2.2. YOLOv4 Model Training
The YOLOv4 training was performed using the Darknet framework on the Google Colab platform with the Tesla P100-PCIE-16GB GPU. We configured and tuned the YOLOv4 architecture for our custom database. The main source code of the Darknet framework was prepared by [
32]. We modified the last three layers of YOLOv4 to be compatible with the number of classes in our database, following the authors’ guidelines [
32]. The original YOLOv4 was trained in 80 classes; therefore, we have changed the number of classes to three: “green orange”, “ripe orange”, and “spoiled orange”. We set the width × height of the network input image to 1056 × 1056. This input value was chosen to consider the size of the oranges in the image, if the oranges become smaller than 11 × 11 pixels after resizing the image in the input, this can compromise the quality of network detections. Data augmentation techniques and network hyperparameters were kept at default values. In addition, the maximum number of training epochs was set at 6000 following the formula provided by the authors (number of classes × 2000) [
32].
Tensorflow [
41] is a machine learning framework that works in data processing and has a wide variety of libraries and resources that allow the use of the latest Deep Learning algorithms and models in a flexible way. After The YOLOv4 model had been trained, the model was converted to a Tensorflow model, using the following source code as a basis to perform the conversion [
42].
2.3. Orange Counting System
It is possible to use only detection to count objects. However, as discussed earlier, detection systems often fail in some occlusion and lighting situations. Thus, relying solely on the number of detections in an image to perform the orange count would be a wrong decision, especially in a pre-harvest scenario where the abovementioned situations are pretty standard. For this reason, a counting system must cover these limitations to ensure counting accuracy. One of the ways to achieve this is by assigning a unique ID to each orange detected and tracking it through video frames. In this way, obtaining more reliable results in counting objects in case of detection system failures is possible.

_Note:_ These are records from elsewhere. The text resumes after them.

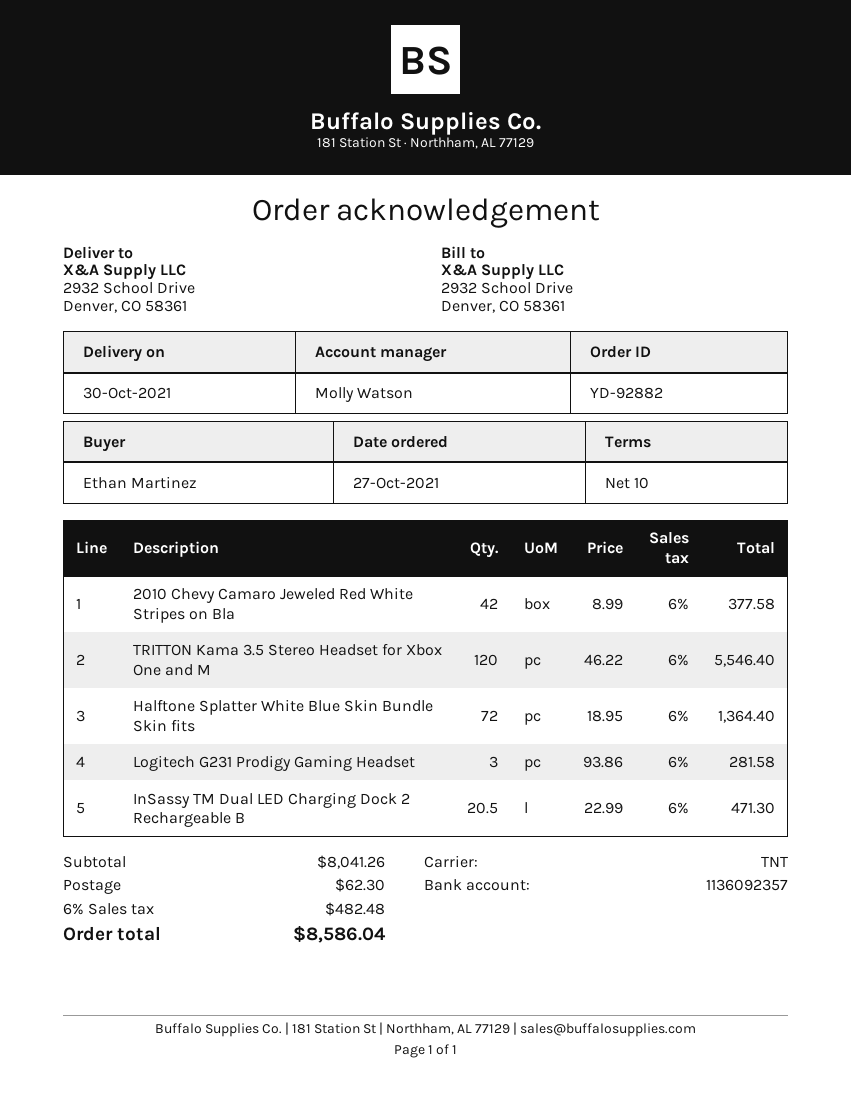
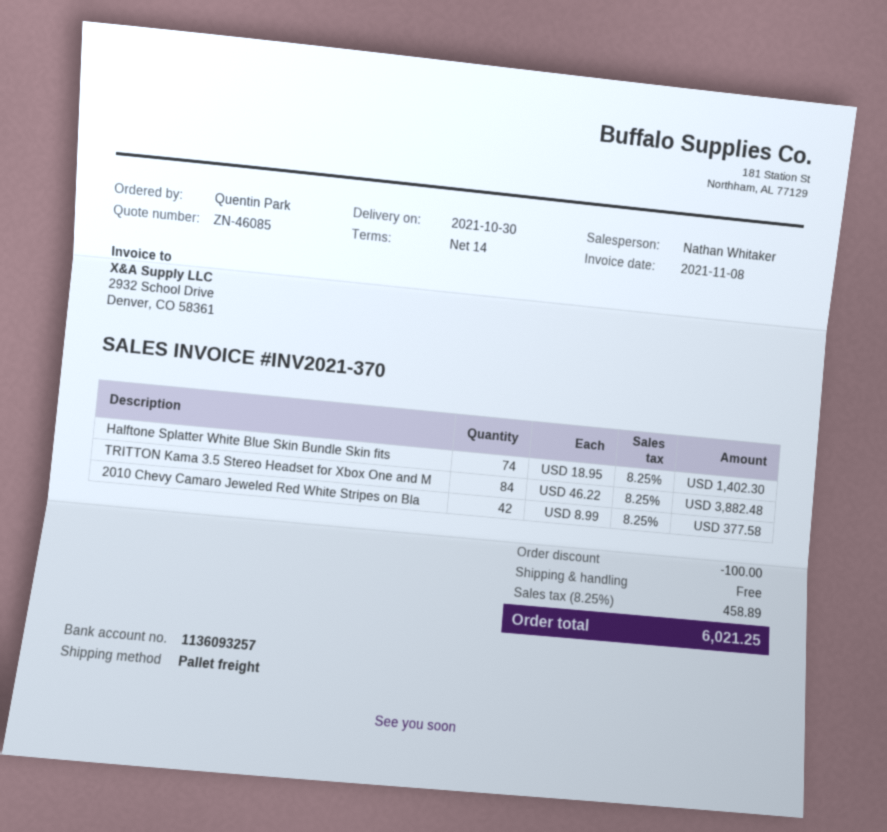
payment terms: 10 days -> 14 days
ordered by: Ethan Martinez -> Quentin Park
sales rep: Molly Watson -> Nathan Whitaker
bank account: 1136092357 -> 1136093257
shipping method: TNT -> pallet freight
TRITTON Kama 3.5 Stereo Headset for Xbox One and M: 120 x 46.22 = 5546.40 -> 84 x 46.22 = 3882.48
Halftone Splatter White Blue Skin Bundle Skin fits: 72 x 18.95 = 1364.40 -> 74 x 18.95 = 1402.30
Logitech G231 Prodigy Gaming Headset: 3 x 93.86 = 281.58 -> none
InSassy TM Dual LED Charging Dock 2 Rechargeable B: 20.5 x 22.99 = 471.30 -> none
discount: none -> 100.00
shipping: 62.30 -> 0.00
tax: 6% = 482.48 -> 8.25% = 458.89
total: 8586.04 -> 6021.25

The system used in this work uses two methods of tracking the oranges using a unique ID across the frames. The first uses the Euclidean distance between the centroids of the objects detected via YOLOv4 in subsequent frames to relate the IDs of the oranges of the previous frame with the detected oranges by YOLOv4 in the current frame. The second uses object tracking algorithms to match the IDs of the oranges of the previous frame with the oranges of the current frame that YOLOv4 has not detected.
The first method, based on the Euclidean distance between centroids, is divided into four steps. Step 1: Obtain the coordinates of the bounding boxes and calculate their centroids. Step 2: Calculate the Euclidean distance between objects in the previous frame and objects in the current frame. Step 3: Update object coordinates. Step 4: Register objects with new IDs.
In step 1, the algorithm receives the coordinates of the bounding boxes and calculates their respective centroids. Assuming this is the first received set of bounding boxes. Each centroid, or object, is assigned a unique ID, as shown in the left image of
Figure 3. The object’s centroids are calculated at each video frame using the bounding boxes. However, instead of assigning new unique IDs to objects detected in the current frame, it is first necessary to determine if it is possible to associate the centroids of the new objects with the centroids of the objects of the previous frame. It is done through step 2.
In step 2, the Euclidean distance between each pair of object centroids of the previous frame and centroids of objects of the current frame is calculated. In the right image of
Figure 3, the centroids of the objects of the previous frame are represented by the two blue dots, and the yellow dots represent the centroids of the objects of the current frame. Arrows represent Euclidean distances.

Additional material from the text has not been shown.